Requirement.
Produce word for word the lines of the data below running from the one that has "[319,649,337,660] to -> [230,498,246,507] for" to the one that has "[43,851,463,872] // <?xml", inclusive, and no others.

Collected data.
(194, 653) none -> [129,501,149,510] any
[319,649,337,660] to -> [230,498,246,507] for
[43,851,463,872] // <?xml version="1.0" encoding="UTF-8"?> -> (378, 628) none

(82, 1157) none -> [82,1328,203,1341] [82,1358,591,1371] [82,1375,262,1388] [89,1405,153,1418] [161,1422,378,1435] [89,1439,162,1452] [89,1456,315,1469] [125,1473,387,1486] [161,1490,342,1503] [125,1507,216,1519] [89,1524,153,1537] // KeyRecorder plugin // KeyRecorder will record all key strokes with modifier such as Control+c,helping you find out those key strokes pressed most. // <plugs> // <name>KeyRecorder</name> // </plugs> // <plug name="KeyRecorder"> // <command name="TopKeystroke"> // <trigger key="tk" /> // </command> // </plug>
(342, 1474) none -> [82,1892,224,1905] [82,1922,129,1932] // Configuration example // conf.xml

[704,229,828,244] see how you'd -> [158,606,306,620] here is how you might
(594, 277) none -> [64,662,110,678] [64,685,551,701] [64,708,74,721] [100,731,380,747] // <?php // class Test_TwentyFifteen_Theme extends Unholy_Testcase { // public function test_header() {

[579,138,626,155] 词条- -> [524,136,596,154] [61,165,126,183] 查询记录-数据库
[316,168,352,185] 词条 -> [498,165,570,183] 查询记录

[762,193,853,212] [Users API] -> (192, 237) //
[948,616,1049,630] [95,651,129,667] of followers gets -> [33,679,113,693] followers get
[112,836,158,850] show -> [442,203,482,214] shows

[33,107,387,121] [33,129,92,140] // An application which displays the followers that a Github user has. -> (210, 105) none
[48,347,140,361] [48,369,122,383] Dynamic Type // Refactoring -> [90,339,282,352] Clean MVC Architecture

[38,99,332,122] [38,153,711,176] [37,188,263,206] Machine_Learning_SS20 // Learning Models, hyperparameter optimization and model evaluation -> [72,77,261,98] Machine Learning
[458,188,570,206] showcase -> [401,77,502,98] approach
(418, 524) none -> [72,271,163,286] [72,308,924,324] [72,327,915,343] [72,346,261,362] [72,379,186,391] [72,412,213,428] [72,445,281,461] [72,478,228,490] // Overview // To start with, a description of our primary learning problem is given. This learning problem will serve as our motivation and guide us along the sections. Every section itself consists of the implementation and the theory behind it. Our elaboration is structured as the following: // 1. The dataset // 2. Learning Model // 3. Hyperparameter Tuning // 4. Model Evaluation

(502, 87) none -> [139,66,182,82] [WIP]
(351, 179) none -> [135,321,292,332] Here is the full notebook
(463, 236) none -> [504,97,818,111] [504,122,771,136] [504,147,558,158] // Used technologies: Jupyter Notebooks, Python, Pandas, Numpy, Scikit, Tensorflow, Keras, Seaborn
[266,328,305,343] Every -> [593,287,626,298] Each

Task solution.
[319,649,337,660] to -> [230,498,246,507] for
[43,851,463,872] // <?xml version="1.0" encoding="UTF-8"?> -> (378, 628) none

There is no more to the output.